Dad just looks at me and shakes his head. “You don’t understand,” he says. “You don’t have any idea what a criminal waste of time and money that so-called space program is.” He’s going to vote for Donner. He’s the only person I know who’s going to vote at all. Most people have given up on politicians. After all, politicians have been promising to return us to the glory, wealth, and order of the twentieth century ever since I can remember. That’s what the space program is about these days, at least for politicians. Hey, we can run a space station, a station on the moon, and soon, a colony on Mars. That proves we’re still a great, forward-looking, powerful nation, right?
Well, we’re barely a nation at all anymore, but I’m glad we’re still in space. We have to be going some place other than down the toilet.

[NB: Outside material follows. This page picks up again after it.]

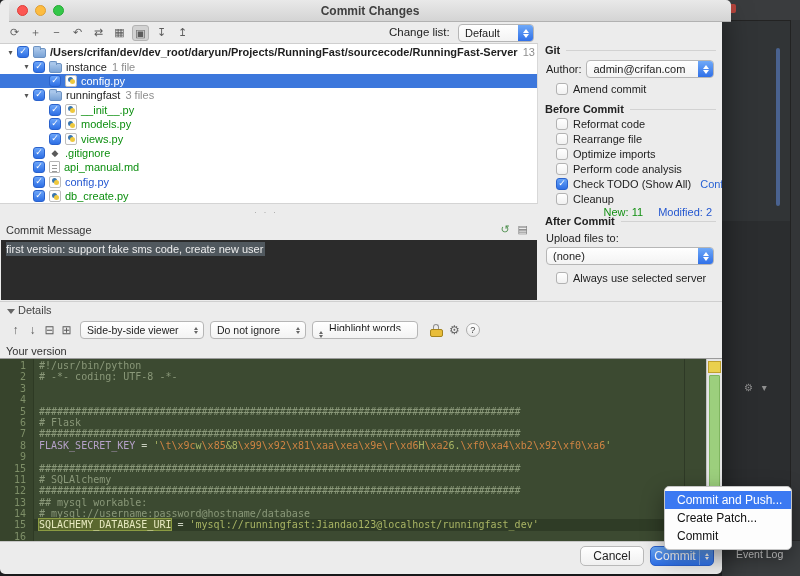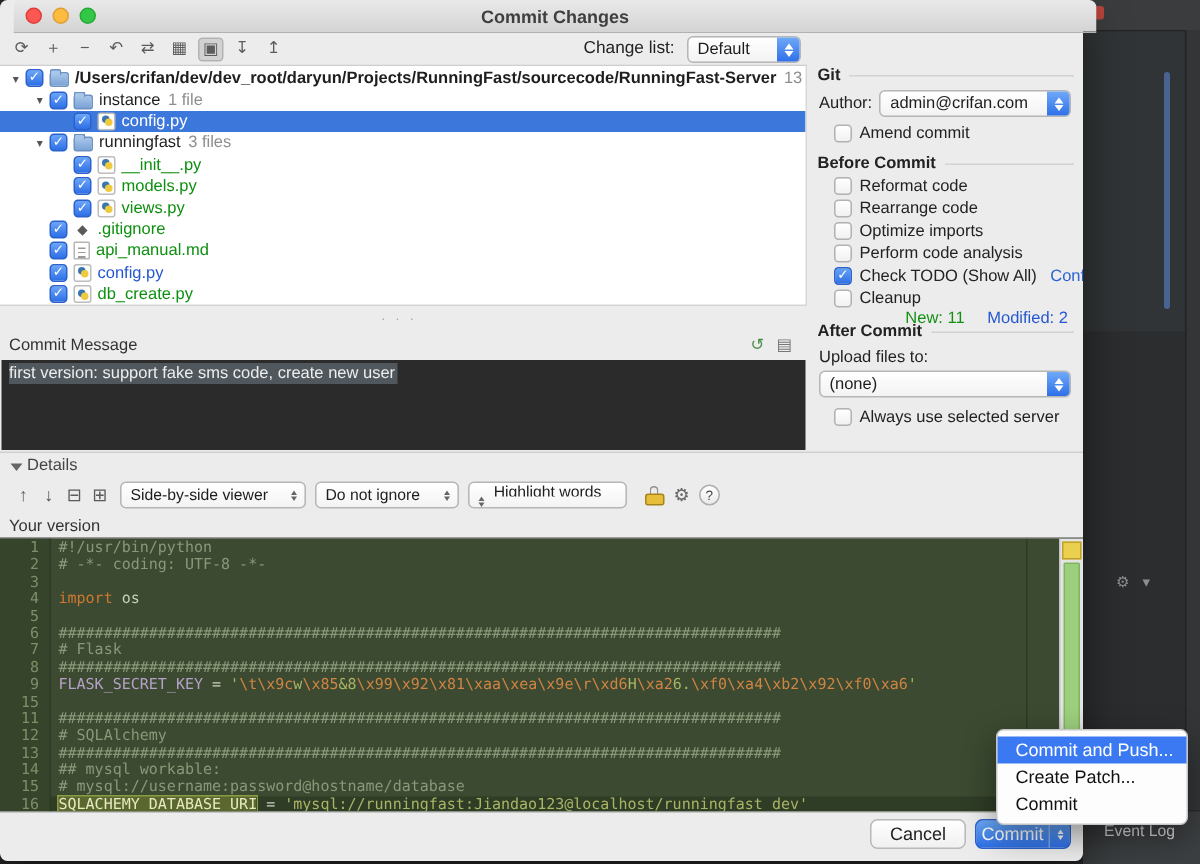"Rearrange code" span { text: code -> file }
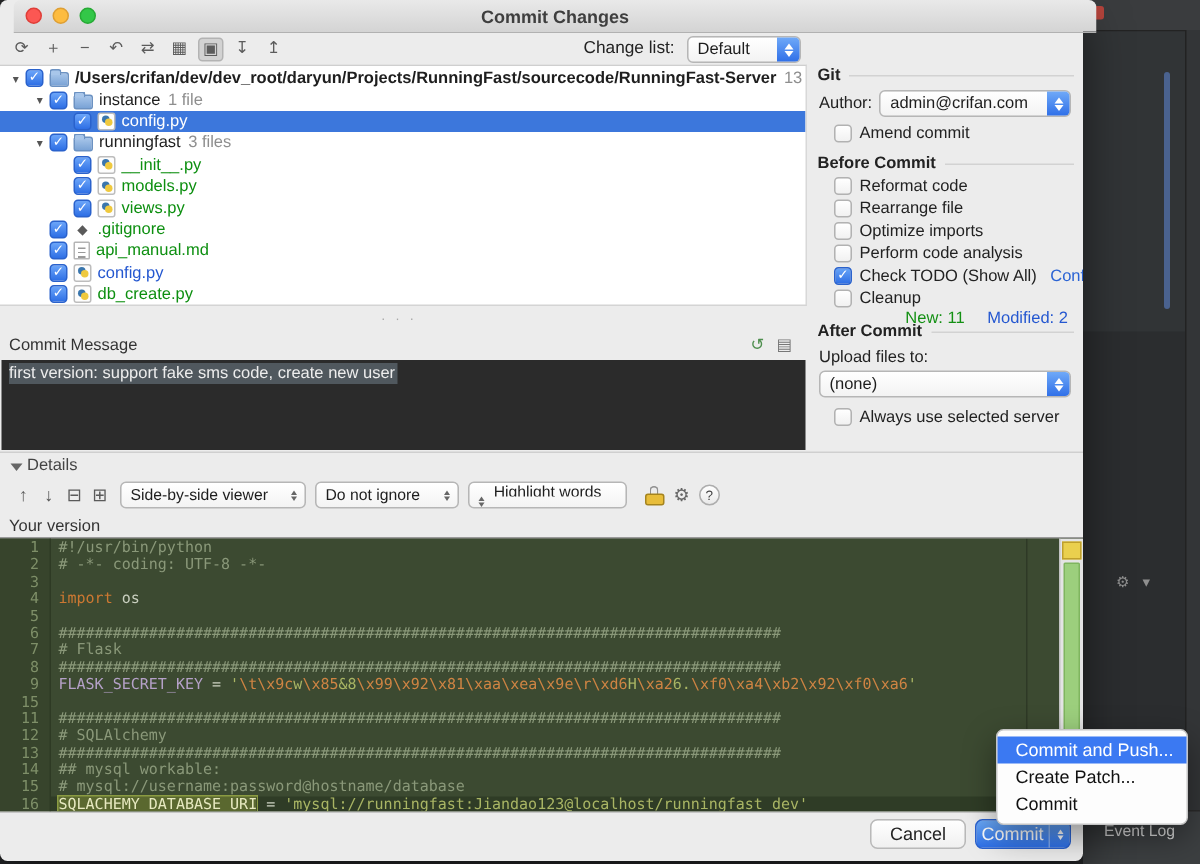"import os" div.dline { html: <div><span>import</span><span> os</span></div> -> none }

And I’m sorry that astronaut will be brought back from her own chosen heaven. Her name was Alicia Catalina Godinez Leal. She was a chemist. I intend to remember her. I think she can be a kind of model for me. She spent her life heading for Mars—preparing herself, becoming an astronaut, getting on a Mars crew, going to Mars, beginning to figure out how to terraform Mars, beginning to create sheltered places where people can live and work now. …
Mars is a rock—cold, empty, almost airless, dead. Yet it’s heaven in a way. We can see it in the night sky, a whole other world, but too nearby, too close within the reach of the people who’ve made such a hell of life here on Earth.